Rossi put down his coffee, this thoughts momentarily drawn to who Emily was dating before darting back to the case. "She might be right. This hasn't profiled right from the start. A woman in distress, an attractive one at that would certainly explain why these men . . ."

"Women aren't generally serial killers and if we're talking about killing teams then it's mostly men," Reid emphasised. "Between 1600 and 2003 only 17.6 percent of female serial killers acted with an accomplice, the rest acted alone."

"I think we can safely say she didn't do this alone," Hotch acknowledged quietly. "So we're back to a family connection or mentor."

"Father and daughter? Mother and daughter?" J.J. asked.

"Why not? My mother in laws weren't adverse to torturing the hell out of me," Rossi mock grumbled. "Seriously though the older one may have been doing this for years until she lost her looks. That's if we are talking about two women."

Hotch punched in a number on his phone and barely waited to be connected.

"Oracle of all knowledge."

"Garcia, look for unsolved cases involving the abduction of men going back twenty years in Washington," Hotch said. "Upload it to the state police here."

"Rossi rubbed his beard. "Check the surrounding states, maybe West Coast.

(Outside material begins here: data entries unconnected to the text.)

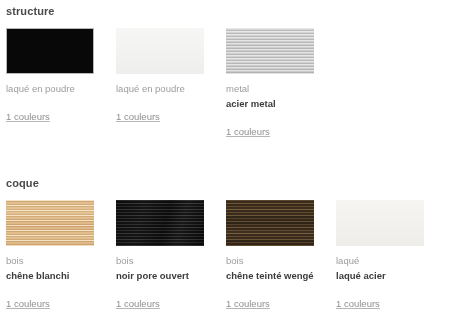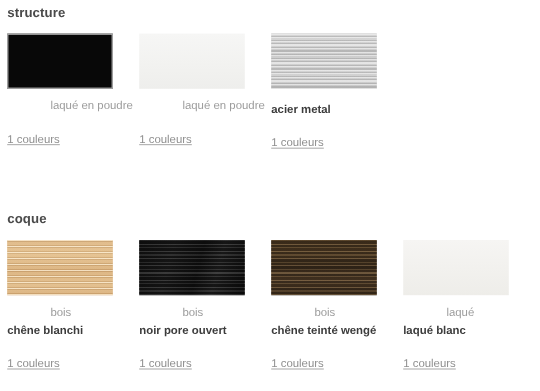"laqué en poudre" .meta-category { margin-left: 36px -> none }
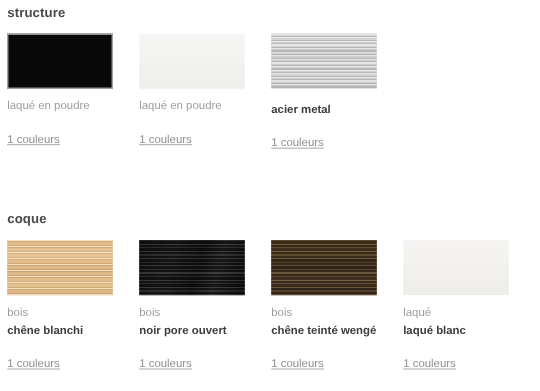"metal" div.meta-category { html: none -> <div>metal</div> }
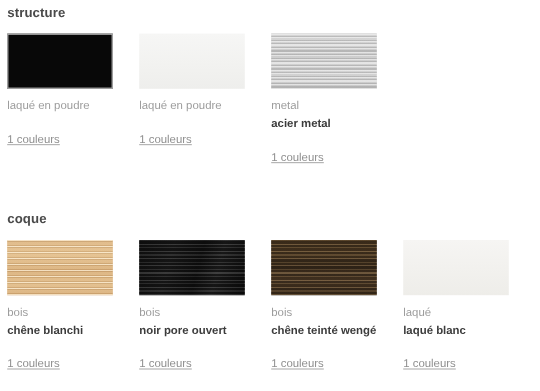"laqué blanc" div.meta-name { text: blanc -> acier }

Chances are she's moved around a fair deal otherwise someone would have picked up on the pattern."

"Good, I'll speak to the locals see if anything jogs their memory, Morgan and Prentiss, go back to the crime scenes and ask specifically about women. I'd imagine women down hunting tracks is unusual."

"Reid and I will recanvass the areas they were last seen see if anything comes up," Rossi announced, his eyes moving briefly to Prentiss, wondering if she was ever going to look him in the eye again.

"We'll meet back in the station at one and go over what we got," Hotch concluded, signalling the waitress that they were ready to go.